Antes de irnos, Emilito me sirvió un plato de deliciosa sopa y unas tortillas de harina. Comimos en completo silencio. Traté de hablar con él, pero dijo que conversar a la hora de la comida era malo para la digestión. Le dije que Clara y yo siempre platicábamos interminablemente durante nuestras comidas.
– Su cuerpo y el mío no se parecen en nada -musitó-. Ella está hecha de acero, de modo que puede hacerle lo que quiere a su cuerpo. Yo, por otra parte, no puedo correr riesgos con mi frágil cuerpecito. Ni tú tampoco.
Me agradaba que me incluyera entre los cuerpos pequeños, y que en realidad me considerase frágil, no débil.
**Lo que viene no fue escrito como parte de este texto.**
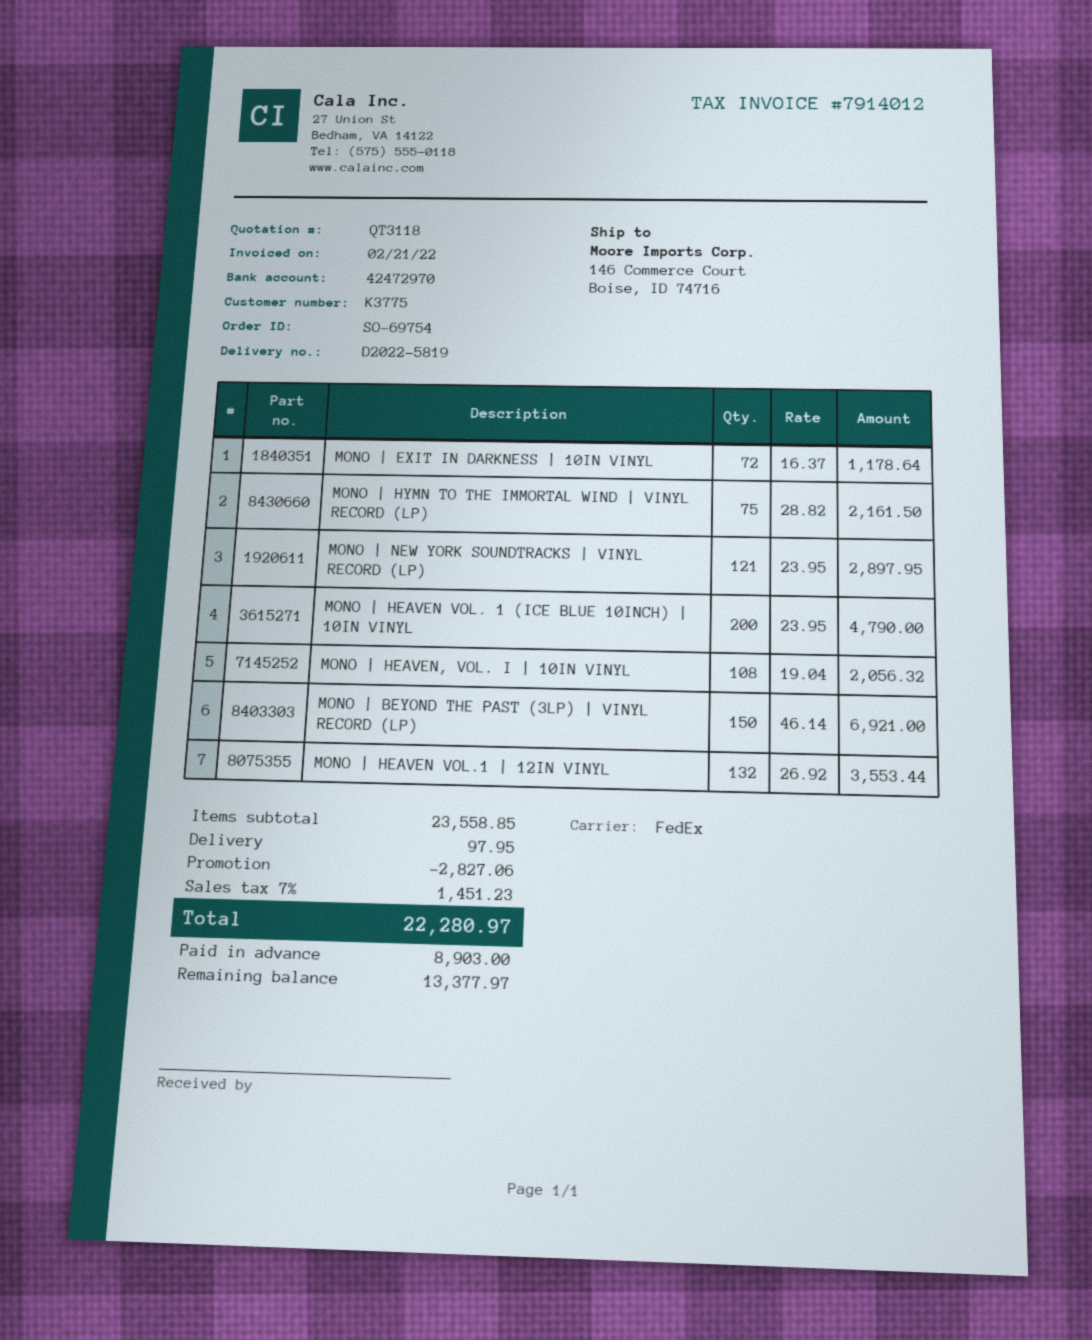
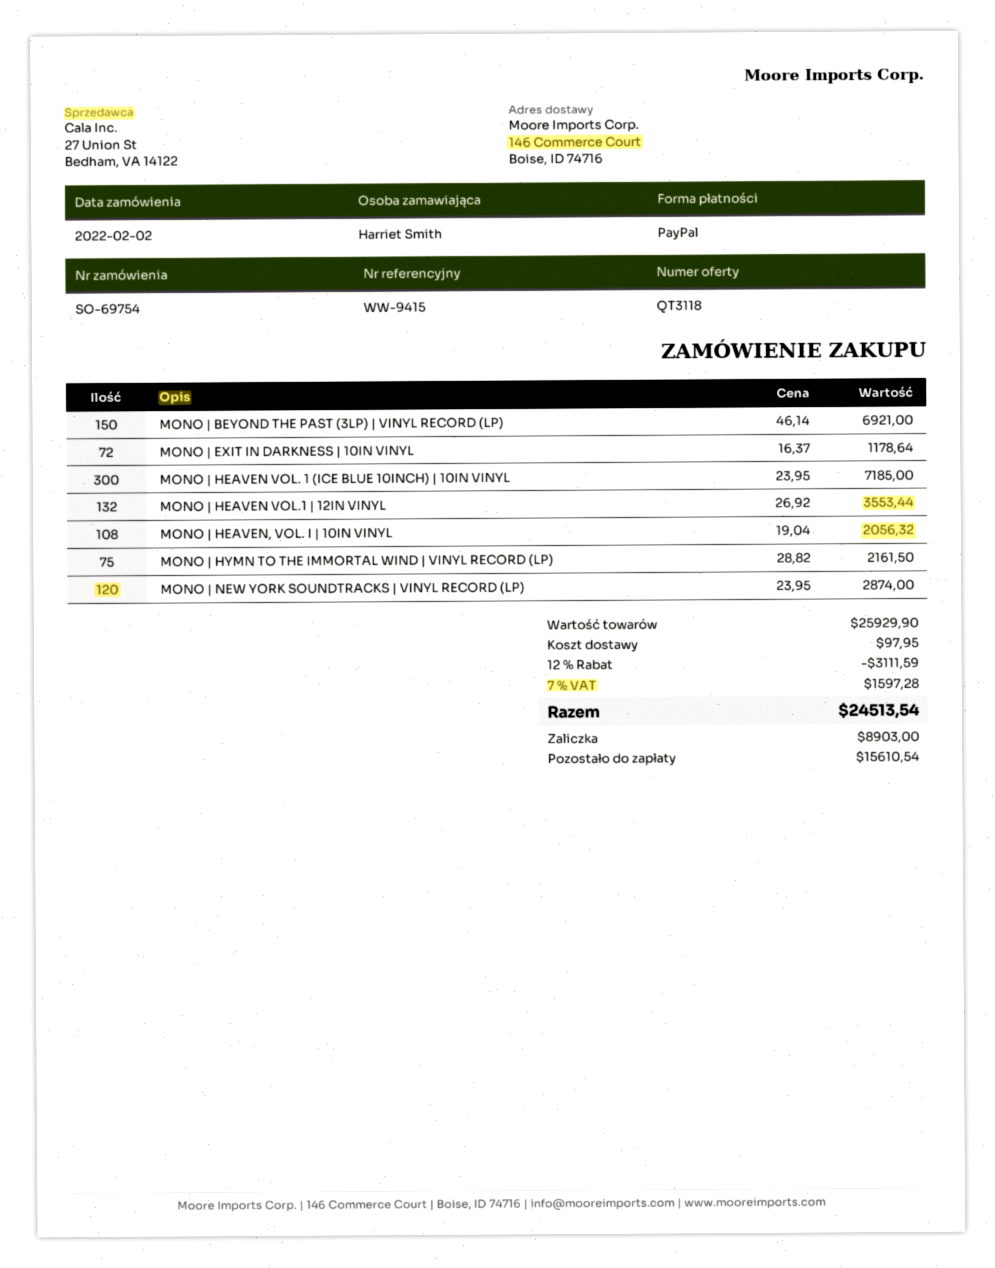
MONO | NEW YORK SOUNDTRACKS | VINYL RECORD (LP): 121 x 23.95 = 2897.95 -> 120 x 23.95 = 2874.00
MONO | HEAVEN VOL. 1 (ICE BLUE 10INCH) | 10IN VINYL: 200 x 23.95 = 4790.00 -> 300 x 23.95 = 7185.00
subtotal: 23558.85 -> 25929.90
discount: 2827.06 -> 3111.59
tax: 7% = 1451.23 -> 7% = 1597.28
total: 22280.97 -> 24513.54
balance: 13377.97 -> 15610.54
Después de cenar, me acompañó muy solícitamente a lo largo de la casa principal hasta la puerta delantera. Nunca había pisado esa parte de la casa y deliberadamente caminé más lento, tratando de ver lo más posible. Vi un enorme comedor con una larga mesa para banquetes y una vitrina llena de copas de cristal, copas para champán y vajillas. Al lado del comedor había un estudio. Al pasar, alcancé a ver un escritorio macizo de caoba y libreros repletos en la pared. Las luces eléctricas estaban prendidas en otra habitación, pero no pude asomarme, porque la puerta se encontraba sólo un poco entreabierta. Voces amortiguadas salían del interior.
– ¿Quién está ahí adentro, Emilito? -pregunté, emocionada.
– Nadie -contestó-. Los susurros que oyes son el viento. Les hace jugarretas extrañas a los oídos al soplar a través de las contraventanas.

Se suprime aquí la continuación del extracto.